§ Required work: Extract each line holding the word "none" from the entries.

Source data:

============================================================

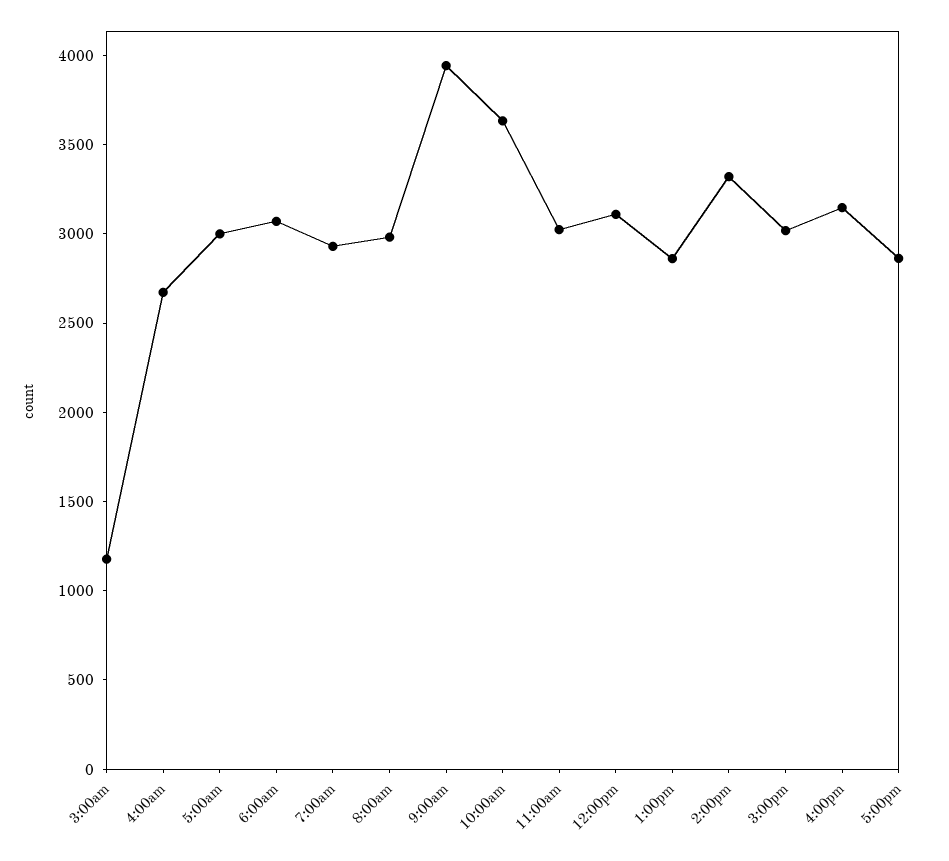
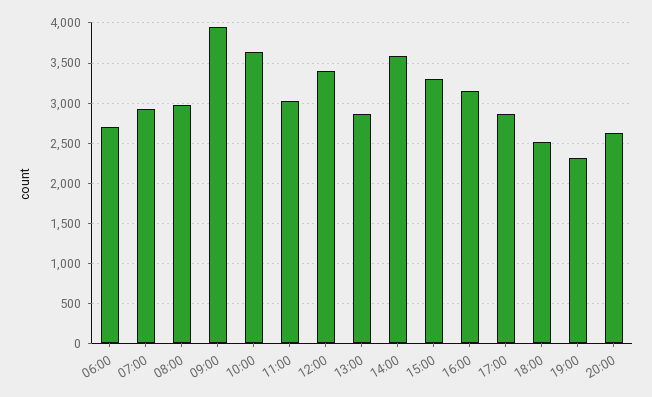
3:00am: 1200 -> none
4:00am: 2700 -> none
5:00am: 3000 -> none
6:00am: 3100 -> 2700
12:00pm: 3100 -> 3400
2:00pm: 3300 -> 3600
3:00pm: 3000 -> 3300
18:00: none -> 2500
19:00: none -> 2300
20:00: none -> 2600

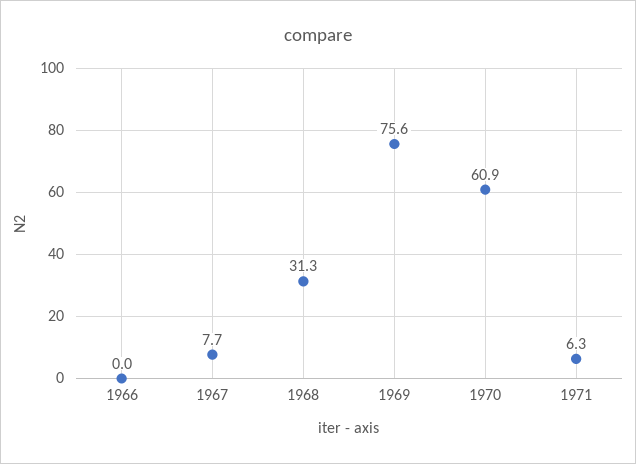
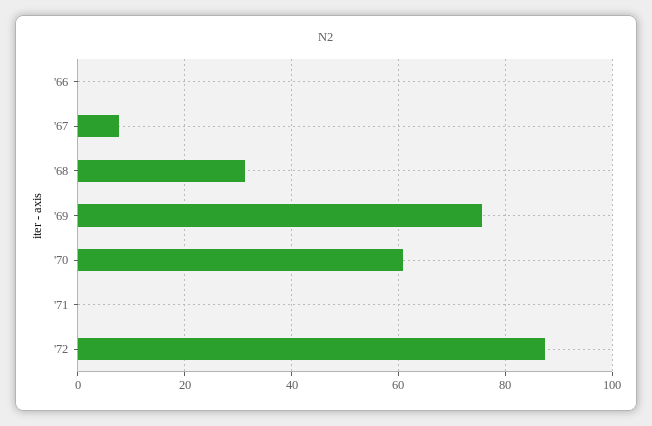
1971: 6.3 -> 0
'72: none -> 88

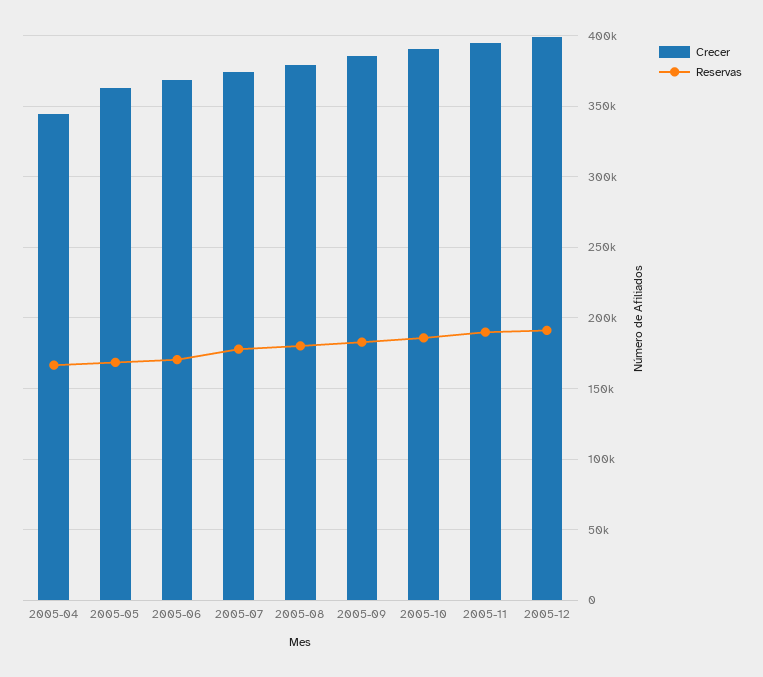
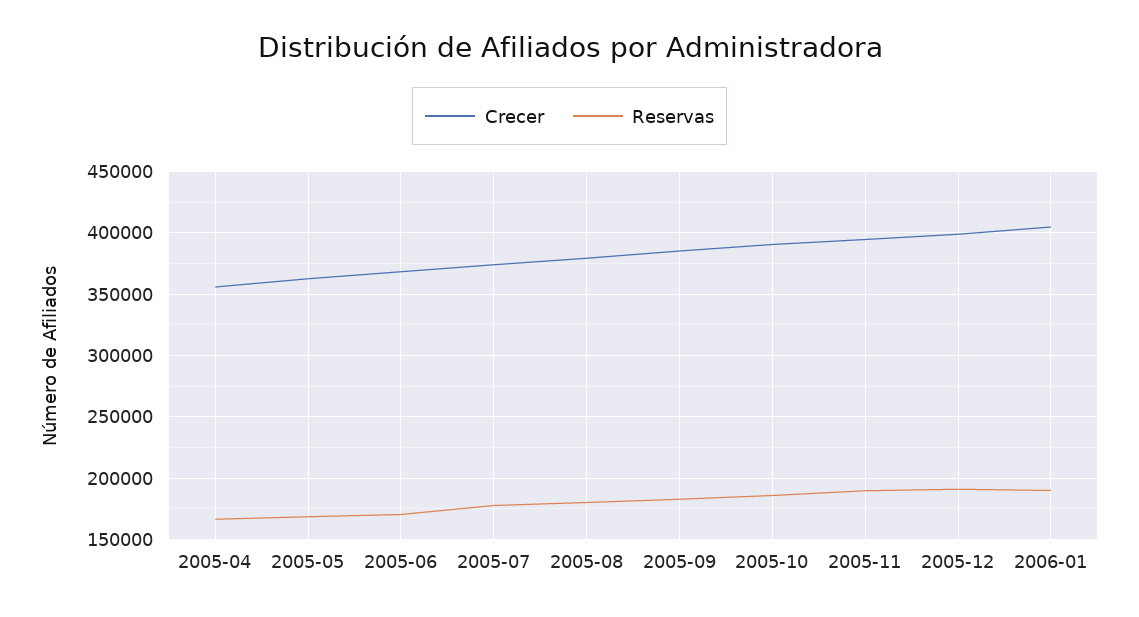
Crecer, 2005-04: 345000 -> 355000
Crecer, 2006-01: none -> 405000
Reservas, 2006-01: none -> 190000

============================================================

§ Solution:
3:00am: 1200 -> none
4:00am: 2700 -> none
5:00am: 3000 -> none
18:00: none -> 2500
19:00: none -> 2300
20:00: none -> 2600
'72: none -> 88
Crecer, 2006-01: none -> 405000
Reservas, 2006-01: none -> 190000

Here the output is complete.